In this week’s NYTBR, Naomi Wolf doesn’t like what she’s seeing in certain kinds of YA:
Yet if that parent opened one, he or she might be in for a surprise. The "Gossip Girl," "A-List" and "Clique" series — the most successful in a crowded field of Au Pairs, It Girls and other copycat series — represent a new kind of young adult fiction, and feature a different kind of heroine. In these novels, which have dominated the field of popular girls’ fiction in recent years, Carol Gilligan’s question about whether girls can have "a different voice" has been answered — in a scary way.
I haven’t actually had time to read her piece yet; I’ll update this post when I do (assuming it provokes some sort of response). I’m hoping it’s more than the standard "oh, these teenagers, they grow up so quickly and just look at what they’re reading!" piece. In the meantime, opinions? Anyone else looked at it? Off to do taxes.
Updated:
Okay, so I finally got a chance to read it. (Hell weekend.) And mostly, I echo what y’all are saying below. Much ado about what? The literature of the shallow? It seems to me the vast majority of girls reading these books are reading them as pure escapist or pleasure literature; just because you want to look at what’s on Paris Hilton’s Trio every once in awhile doesn’t mean you want to be Paris Hilton.

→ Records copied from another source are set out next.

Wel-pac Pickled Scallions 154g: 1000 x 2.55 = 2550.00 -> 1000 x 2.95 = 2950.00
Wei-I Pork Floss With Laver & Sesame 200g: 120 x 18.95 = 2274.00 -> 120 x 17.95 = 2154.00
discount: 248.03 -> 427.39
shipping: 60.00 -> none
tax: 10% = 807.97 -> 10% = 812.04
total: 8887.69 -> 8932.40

Or that your life or value system is similar to hers in any way.
Having read very little of this stuff myself (I’m with Scott, the brand-dropping just GRATES), it seems to me that Wolf is making an argument I have seen played out in real life in pretty tame ways. In my experience, it usually involves magazines.

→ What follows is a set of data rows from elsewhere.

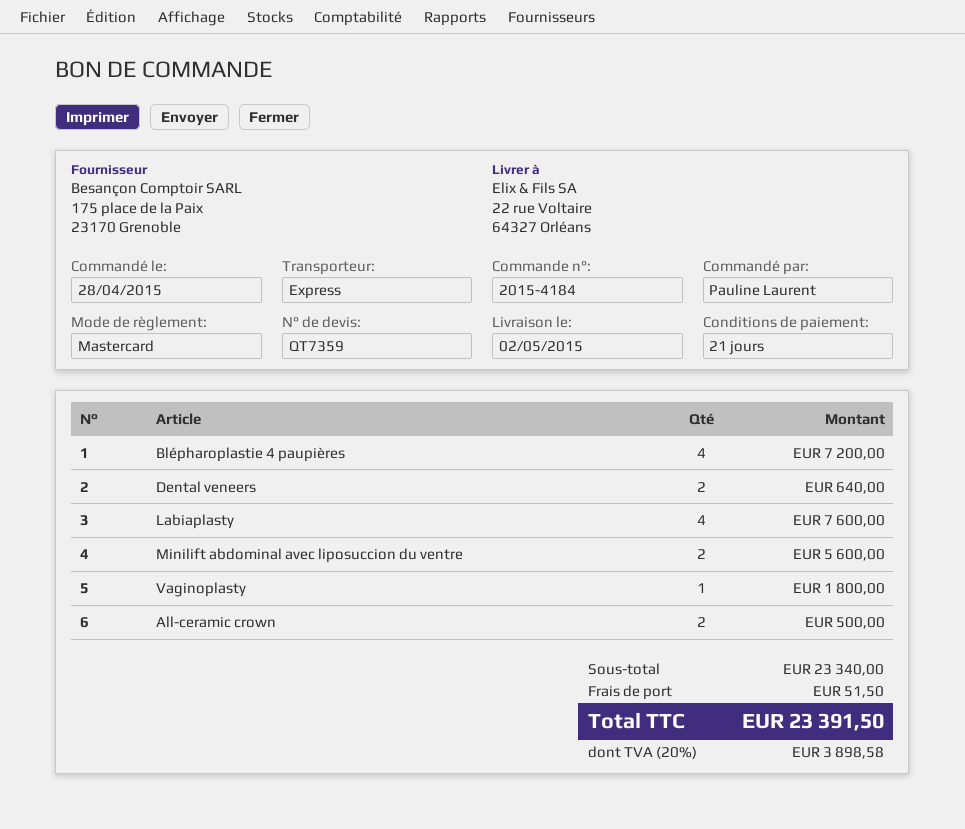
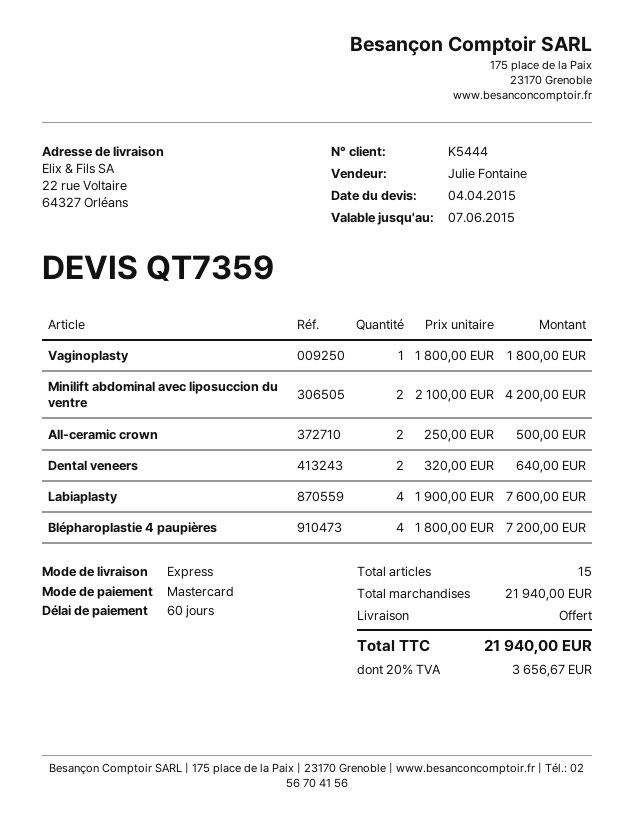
payment terms: 21 days -> 60 days
Minilift abdominal avec liposuccion du ventre: 2 for 5600.00 -> 2 for 4200.00
subtotal: 23340.00 -> 21940.00
shipping: 51.50 -> 0.00
tax: 20% = 3898.58 -> 20% = 3656.67
total: 23391.50 -> 21940.00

My parents, for instance, never told me what to read or not read. They were glad I did it and helped me have greater access to books however they could. The only time, in fact, that my mother ever expressed concern over something I was reading involved an issue of Sassy magazine (purchased from the local Convenience store), which contained a detailed diagram of the male form with information about various things (some sexual). Years and years later, I was in a household with similar permissiveness in reading material where a teenage girl was forbidden from reading (my) Jane magazine because of sexy content. Now. I don’t believe the parents in either case thought that saying "You can’t read that" would stop us from finding out this stuff (or even keep us from reading it), but it was their impulse, so they did it anyway. I think Benjamin Rosenbaum’s right on the money that it’s not an unusual or even wholly bad thing for parents to react with concern about things like this sometimes. (When they go over the top with it, that’s something else.) They wouldn’t be parents if they didn’t. Naomi’s reacting like a mom and her reaction is lame — it’s also a little sweet if you look at it sideways (but still lame).

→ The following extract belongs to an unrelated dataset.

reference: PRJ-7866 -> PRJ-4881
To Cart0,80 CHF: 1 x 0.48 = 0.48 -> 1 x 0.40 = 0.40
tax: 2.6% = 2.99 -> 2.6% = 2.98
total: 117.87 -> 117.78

It seems to me that these novels — the It Girls and Slut Queens or whatever — are Cosmopolitan and Jane packaged as narratives. That’s why they’re so full of brand names. That’s why they’re so full of shallowness. And that’s okay. Just like flipping through a magazine and reading sex tips for adults didn’t transform my teenage mind, burning out all feminist ideals and turning me into a docile Prada wearer or a high-priced call girl, so I don’t believe that’s a real danger to the girls reading these books.
It’s just for fun. Leave it alone.
See also:
Scott Westerfeld’s response (and yay! on the listyness)
Colleen Mondor’s response
p.s. I’m bumping this post up since there’s some interesting discussion going on in the comments.